Backed by powerful Jewish lobbies and an Israeli court, the settlers have demanded the Palestinians leave the land because it was owned by a Jewish religious association before 1948. A 1970 Israeli law allows Jews to reclaim land and property in East Jerusalem but no equivalent law exists for Palestinians whose land has been taken by Israelis since the State of Israel’s formation in 1948.

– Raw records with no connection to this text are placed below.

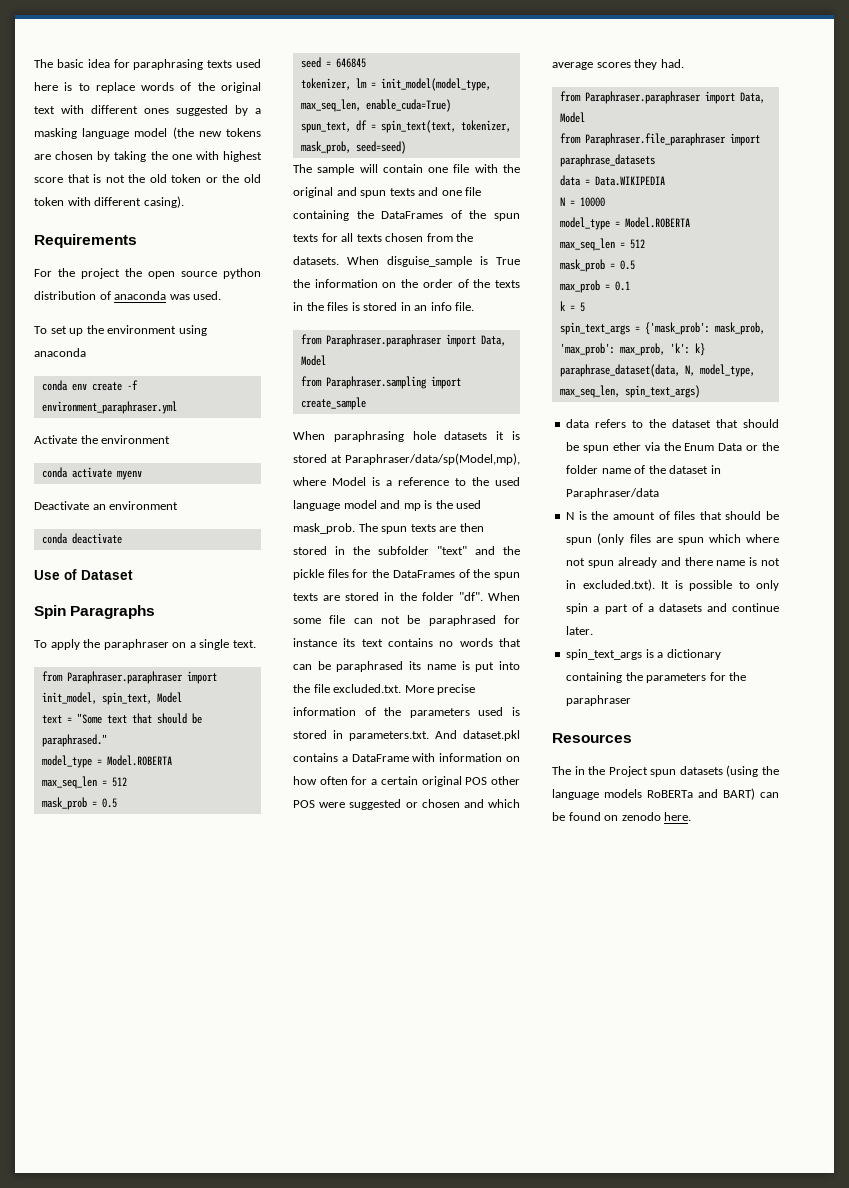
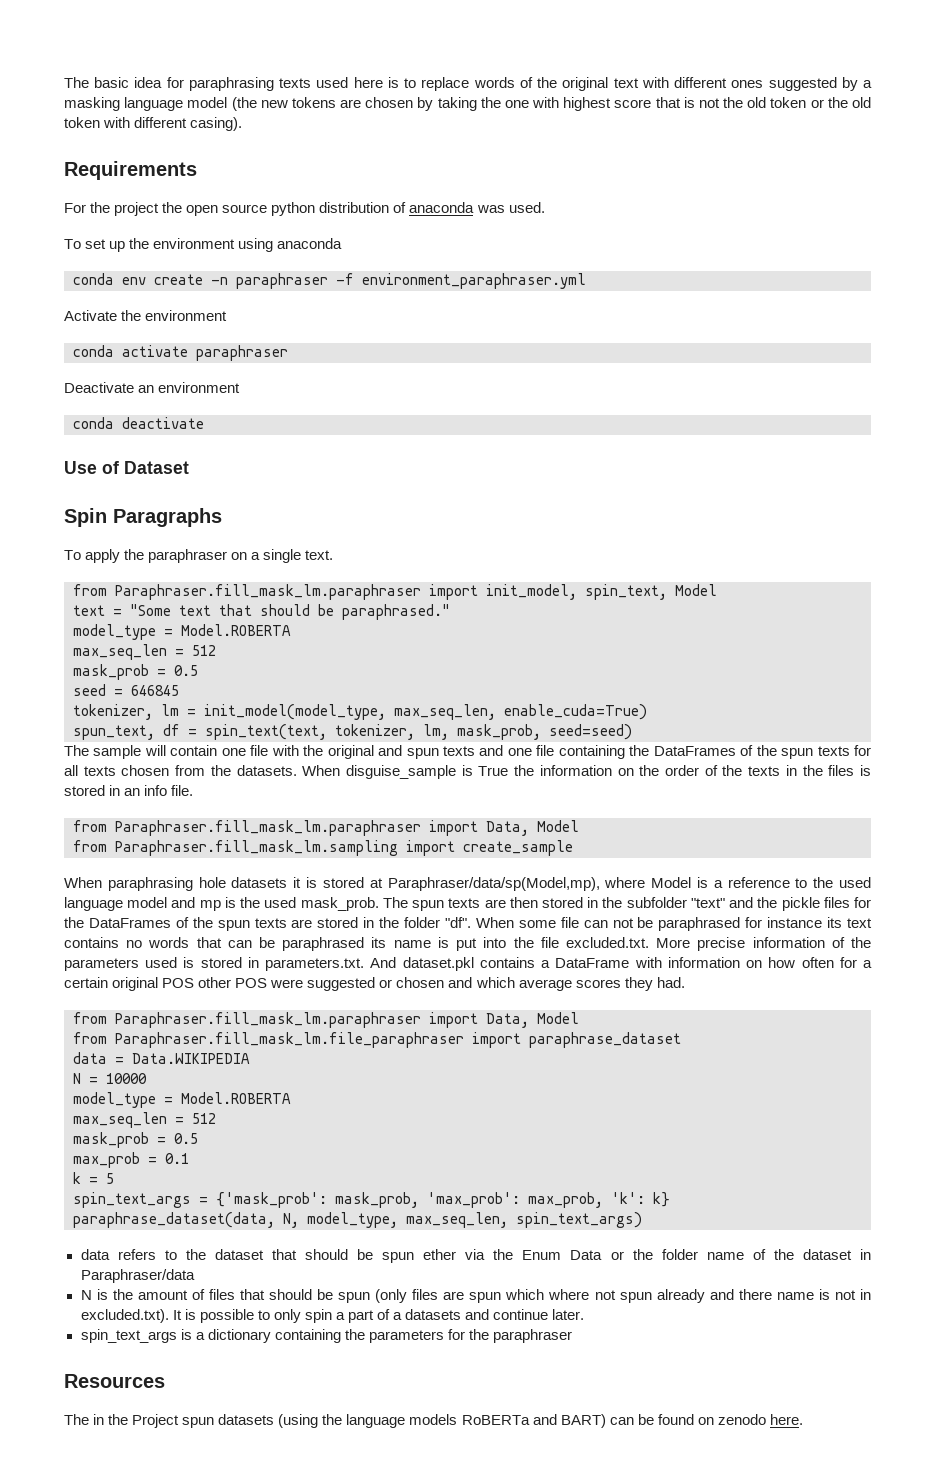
(122, 386) none -> [211,273,328,289] -n paraphraser
[116,470,142,480] myenv -> [196,345,288,361] paraphraser
[66,671,183,684] Paraphraser.paraphraser -> [115,584,421,600] Paraphraser.fill_mask_lm.paraphraser
(511, 126) none -> [423,724,449,740] lm,
[325,334,506,347] [300,355,326,366] [300,376,427,389] Paraphraser.paraphraser import Data, Model // from Paraphraser.sampling -> [115,820,579,836] [73,840,398,856] Paraphraser.fill_mask_lm.paraphraser import Data, Model // from Paraphraser.fill_mask_lm.sampling
[584,91,765,104] [559,112,585,123] [559,133,760,146] [559,154,655,167] Paraphraser.paraphraser import Data, Model // from Paraphraser.file_paraphraser import paraphrase_datasets -> [115,1012,579,1028] [73,1032,681,1048] Paraphraser.fill_mask_lm.paraphraser import Data, Model // from Paraphraser.fill_mask_lm.file_paraphraser import paraphrase_dataset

Israel captured East Jerusalem from the Jordanians in 1967 and annexed it as their own but most of the international community considers it to be occupied land and the attempted seizures part of a process to systematically change the demographics of the city in favour of Jews. The issue and the current tension in Sheikh Jarrah goes to the heart of the conflict.
A third intifada?
Today is Jerusalem Day – marking the moment in 1967 when Israel took control of the city. Hundreds of nationalist Israelis will march, flags in hand, through the Old City and its Muslim quarter. It is a show of patriotism for them but it’s a provocation for the Palestinians. The Israelis will be given access to what they call Temple Mount – the holiest site in Judaism which, because of the layered history here, is also the location of the Al Aqsa mosque, Islam’s third most revered site.
On Friday, the courtyard outside the mosque was the scene of very troubling confrontations between police and Palestinians who resented their presence there. At one point Israeli stun grenades ended up inside the mosque itself.
The tension has spread to Gaza, where the militant Hamas organisation, in “solidarity with their brothers in Jerusalem”, has fired rockets into southern Israel.
The Israeli-Palestinian conflict is decades old. Generations of stubborn politicians on both sides have been unable to resolve it. Generations of diplomats from around the world have arrived presuming they could do what others before them could not. A decade of relative calm in the region has created a mirage of a situation that can be “managed”.
But the past month of tension is a reminder that management just obscures the reality.
The first and second bloody intifadas (Palestinian uprisings) started like this. There is talk now of the prospect of a third. It’s in almost no one’s interests and so calm will hopefully be restored soon. But the worrying elements are all there.